What you return must match the records word for word, except that pictures are dropped.

──────────

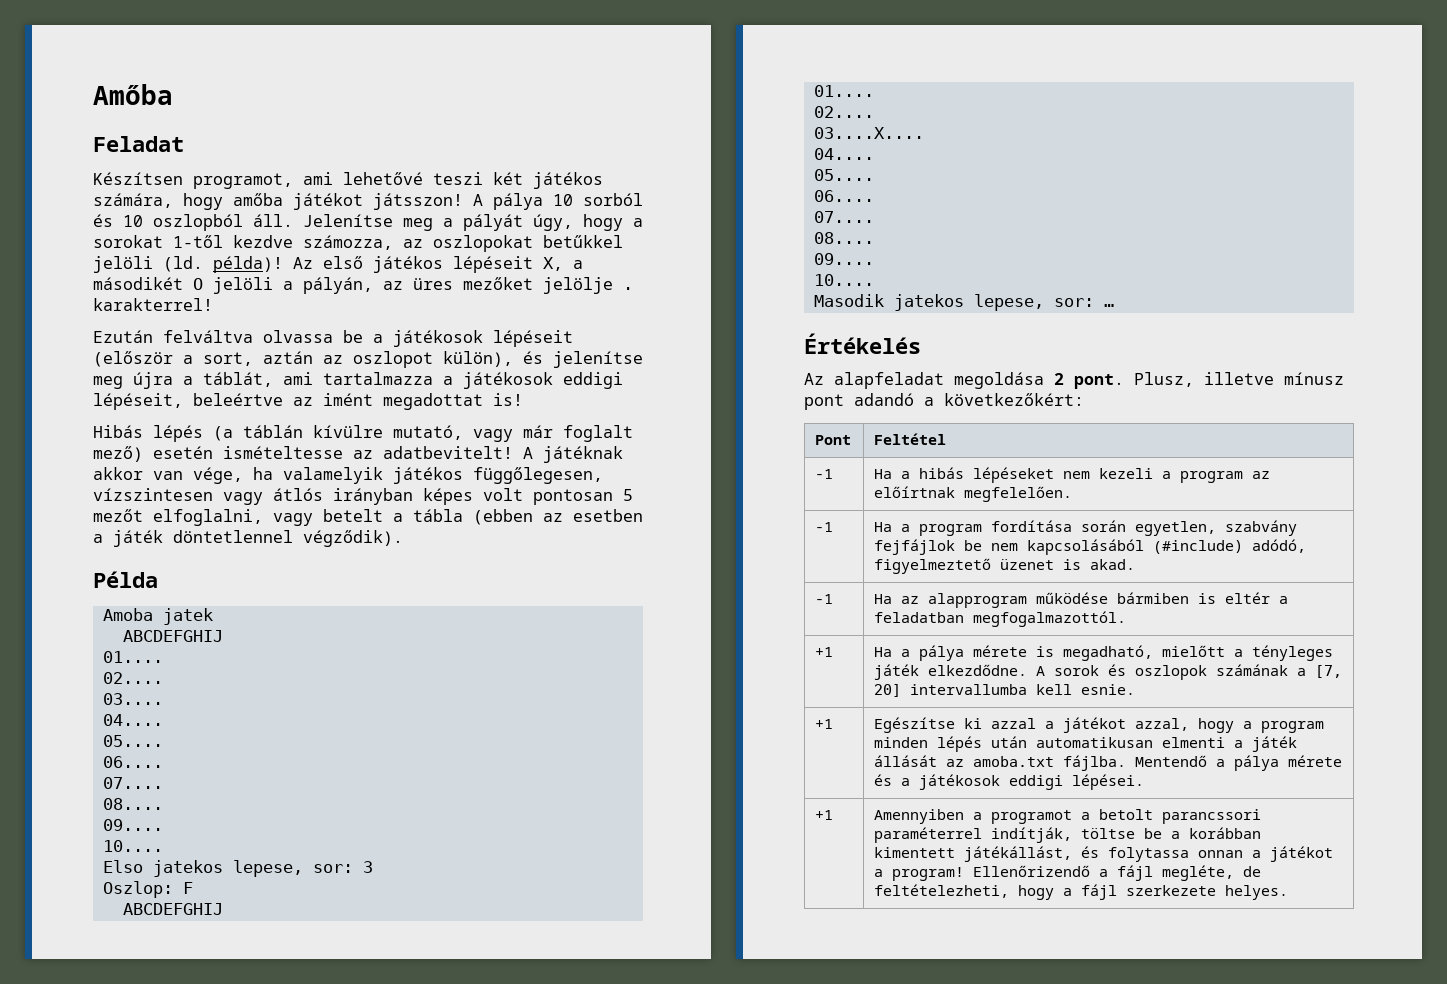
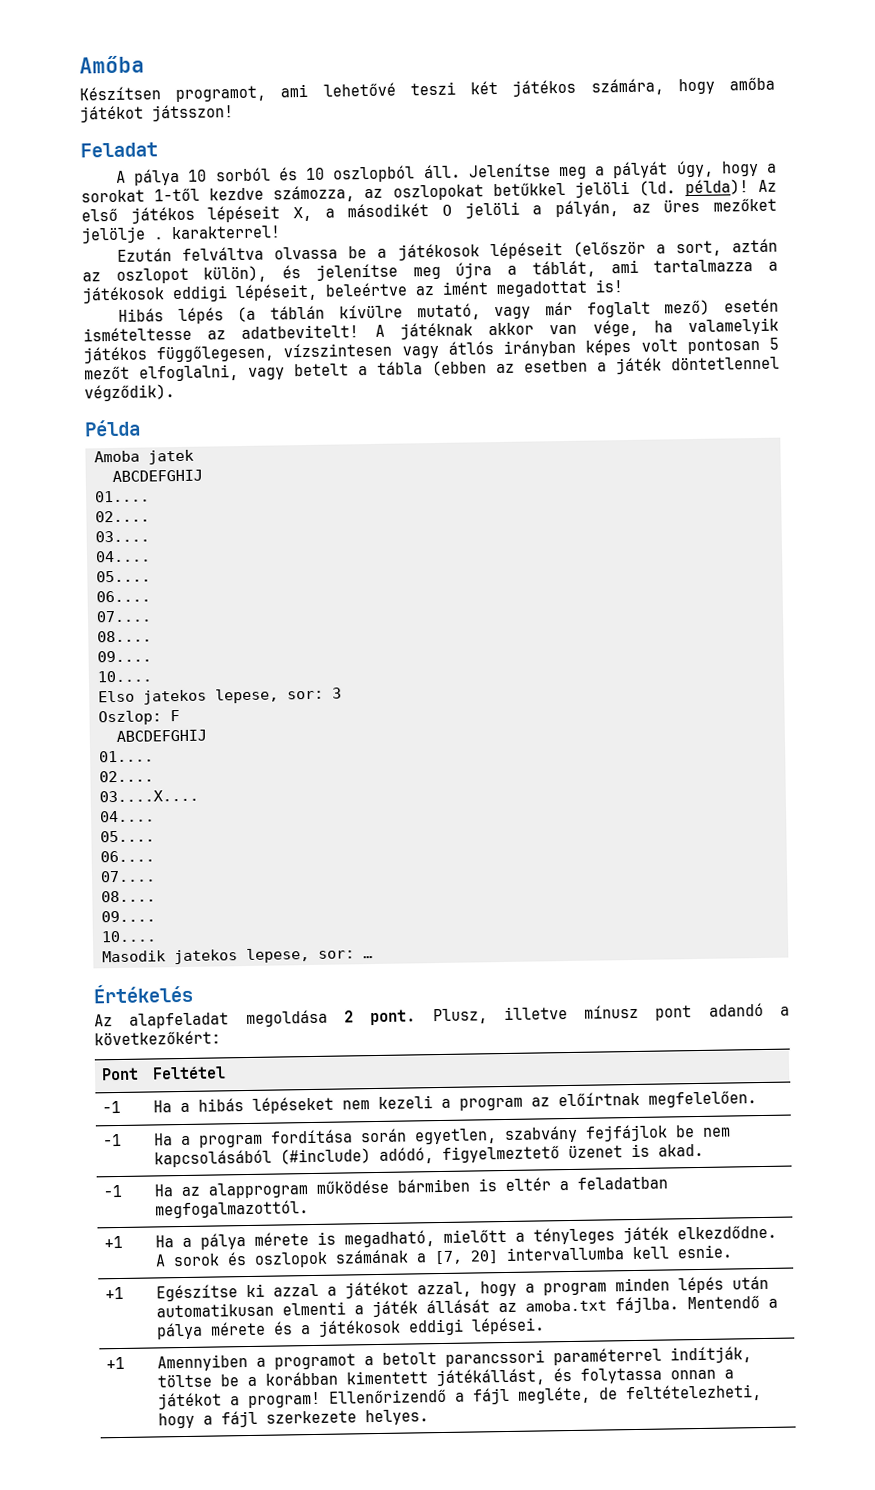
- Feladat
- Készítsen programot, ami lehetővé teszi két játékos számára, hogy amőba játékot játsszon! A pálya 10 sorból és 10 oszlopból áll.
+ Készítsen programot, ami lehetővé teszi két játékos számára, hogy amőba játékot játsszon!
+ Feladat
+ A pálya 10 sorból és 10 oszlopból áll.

──────────

--- WRITTEN RESPONSE ---
- Feladat
- Készítsen programot, ami lehetővé teszi két játékos számára, hogy amőba játékot játsszon! A pálya 10 sorból és 10 oszlopból áll.
+ Készítsen programot, ami lehetővé teszi két játékos számára, hogy amőba játékot játsszon!
+ Feladat
+ A pálya 10 sorból és 10 oszlopból áll.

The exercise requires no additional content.